Intracellular reactive oxygen species levels after 24‐h exposure to mercury (Hg)2+ in HD‐11 (A) and DT40 (B) cells with or without glutathione (GSH) synthesis inhibitor (200 µM L‐buthionine‐sulfoximine [BSO]), and with or without immune stimulator (25 µg/mL polyinosinic–polycytidylic acid sodium salt [poly I:C]). Results are expressed as a relative ratio (mean ± standard error of the mean, n = 3) to the negative controls without GSH synthesis inhibitor and without activation (–BSO –Poly I:C, shown as the horizontal lines). Significant differences between treatments and Hg2+‐free controls were checked with one‐way analysis of variance (*p < 0.05, **p < 0.01, ***p < 0.005). Vertical lines indicate the median effect concentrations (EC50s) of cytotoxicity after 24‐h exposure from the WST‐1 assay for different treatment groups: red lines for the treatment groups with both BSO and poly I:C (+BSO +Poly I:C), orange lines for the treatment groups with BSO but without poly I:C (+BSO –Poly I:C), and black lines for the treatment groups without BSO because they showed similar EC50s.

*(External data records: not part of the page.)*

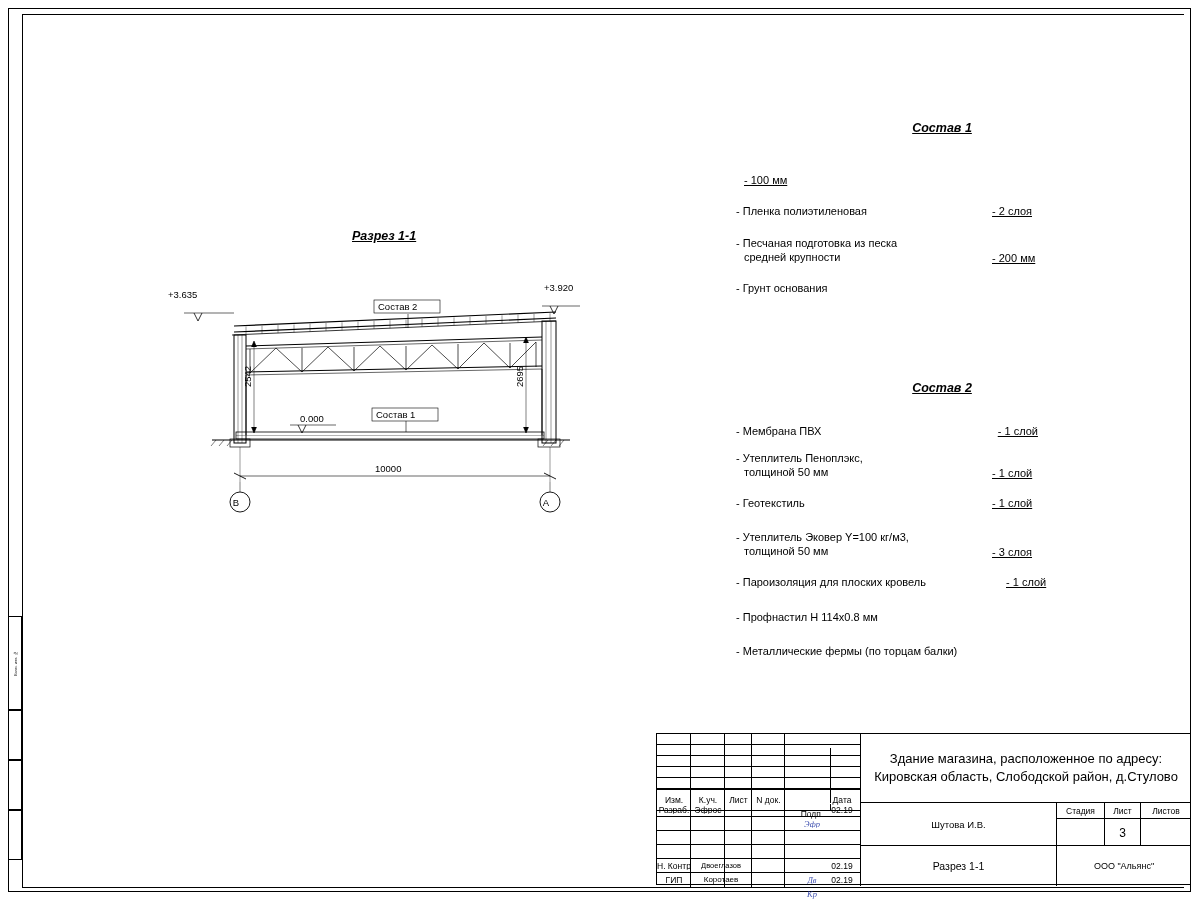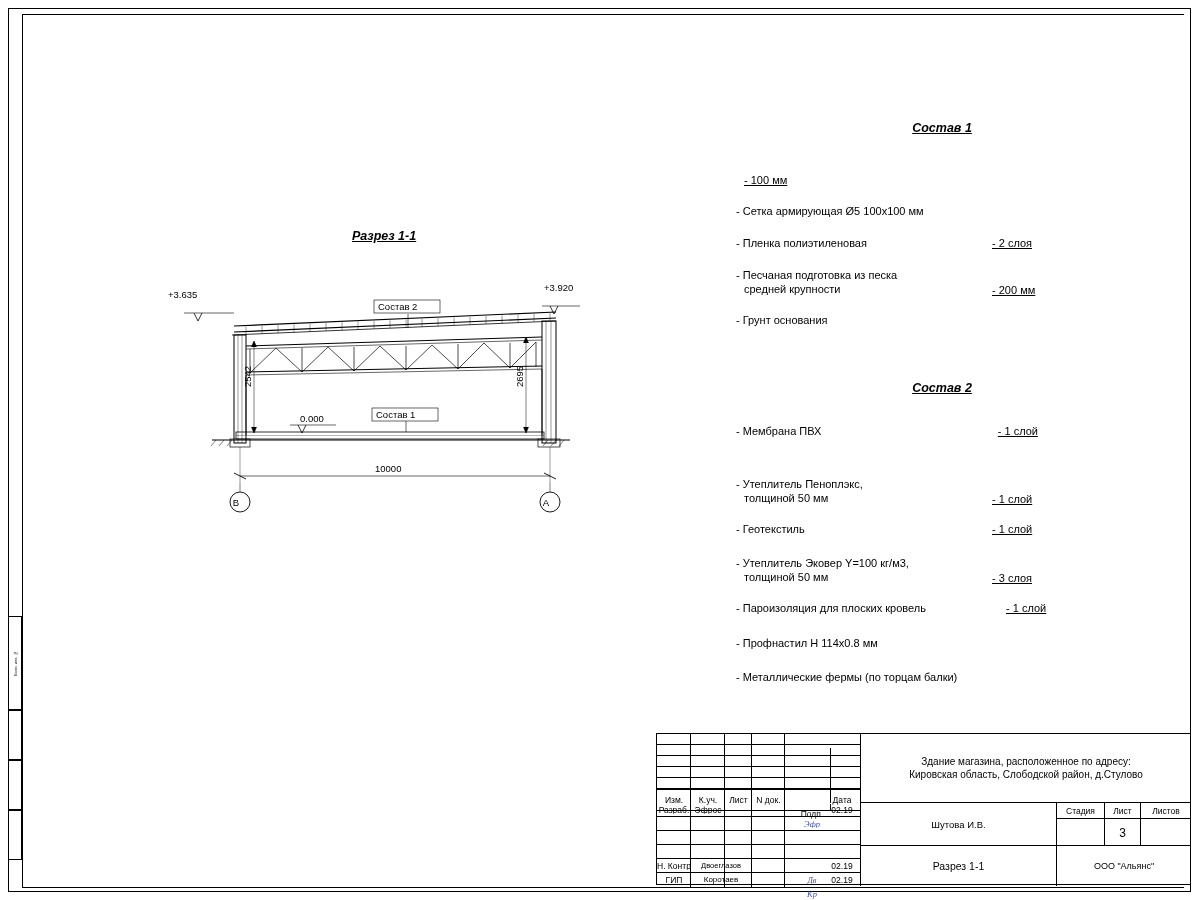"- Сетка армирующая Ø5 100х100" div.spec-item { html: <div> <div>- Сетка армирующая Ø5 100х100 мм</div> <div></div> </div> -> none }
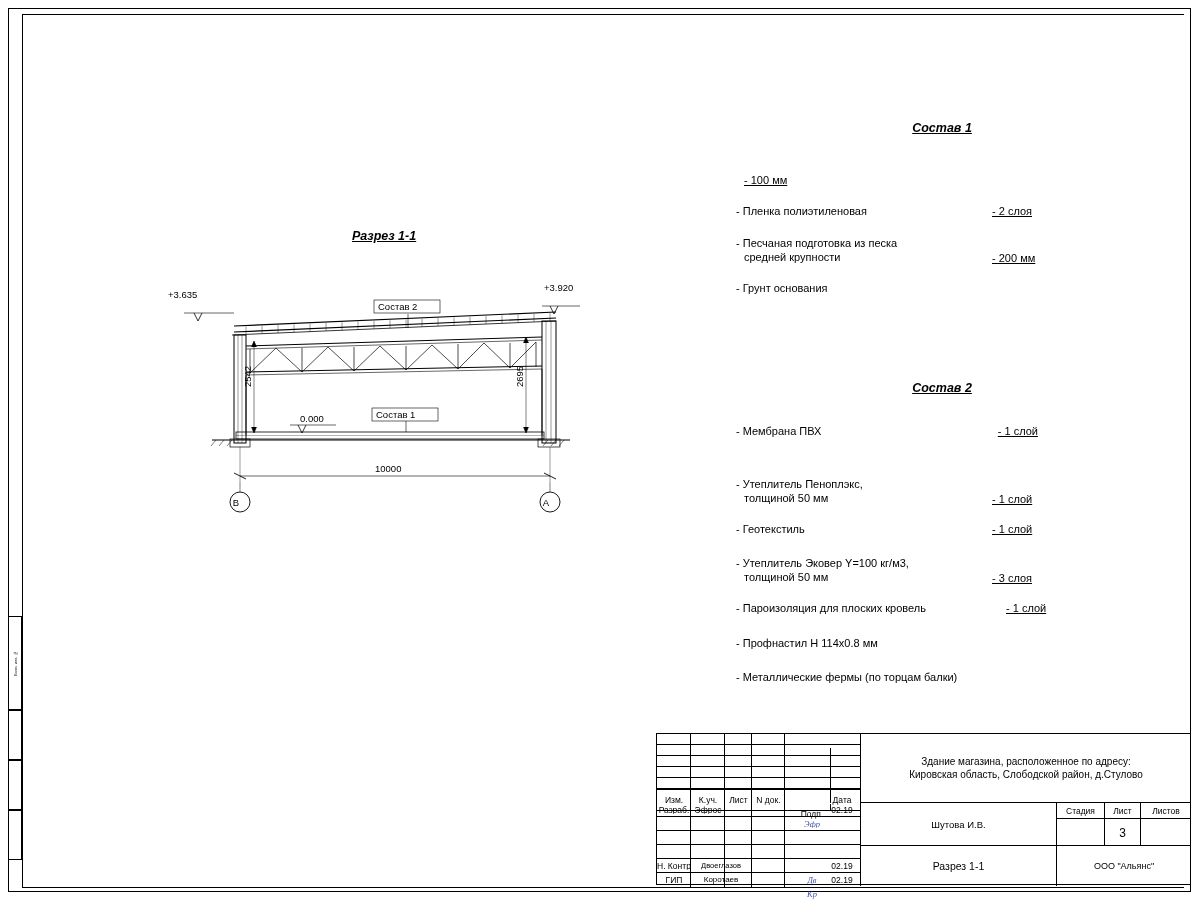"- Мембрана ПВХ" div.spec-item { margin-bottom: 38px -> 12px }
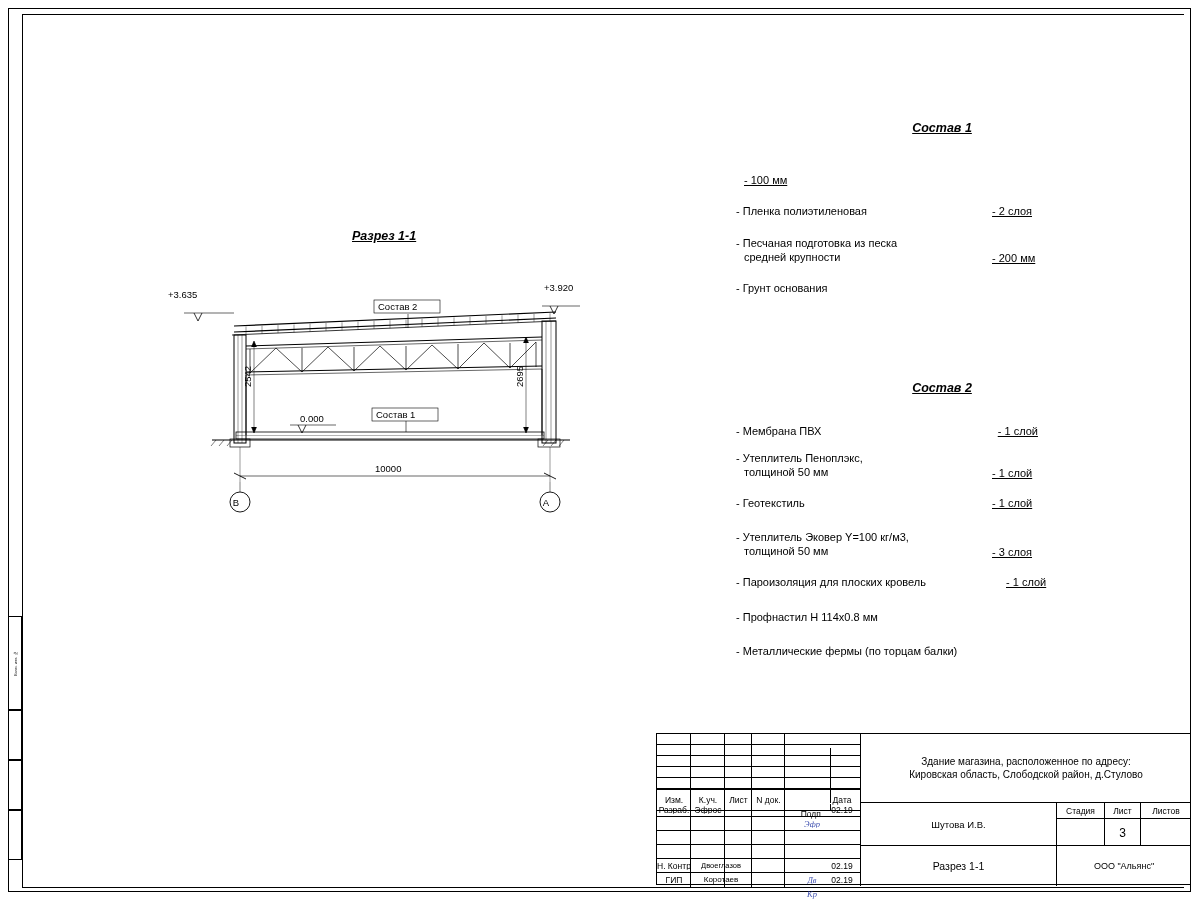"Здание магазина, расположенное по" .tb-object { font-size: 10px -> 13px }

Immune functional endpoints
Nitric oxide
Unlike the results in GSH and ROS, the patterns of nitric oxide production by HD‐11 macrophages after Hg2+ exposure largely depended on poly I:C and also on BSO co‐exposure (Figure 4). The poly I:C activation induced nitric oxide production from basal level to more than 10 µM, whereas nonactivated cells hardly generated any nitric oxide. Concentration‐dependent inhibition of nitric oxide production was caused by Hg2+ exposure in activated cells at noncytotoxic concentrations. Meanwhile, cells became more sensitive with BSO blocking the de novo synthesis of GSH, showing 1 order of magnitude lower EC50 (0.37 µM) than the one without BSO (EC50: 3.85 µM).
Figure 4
Nitric oxide production by activated (with 25 µg/ml polyinosinic–polycytidylic acid sodium salt [poly I:C]) and nonactivated HD‐11 cells with or without glutathione synthesis inhibitor (200 µM L‐buthionine‐sulfoximine [BSO]) were measured with the Griess assay after 24‐h Hg2+ exposure. Results are expressed as mean ± standard error of the mean (n = 3). Significant differences between treatments and Hg2+‐free controls were checked with one‐way analysis of variance (**p < 0.01, ***p < 0.005). Vertical lines indicate the median effect concentrations of cytotoxicity after 24‐h exposure from WST‐1 assay for different treatments: red line for the treatment group with both BSO and poly I:C (+BSO +Poly I:C), and green line for the treatment group without BSO but with poly I:C (–BSO +Poly I:C).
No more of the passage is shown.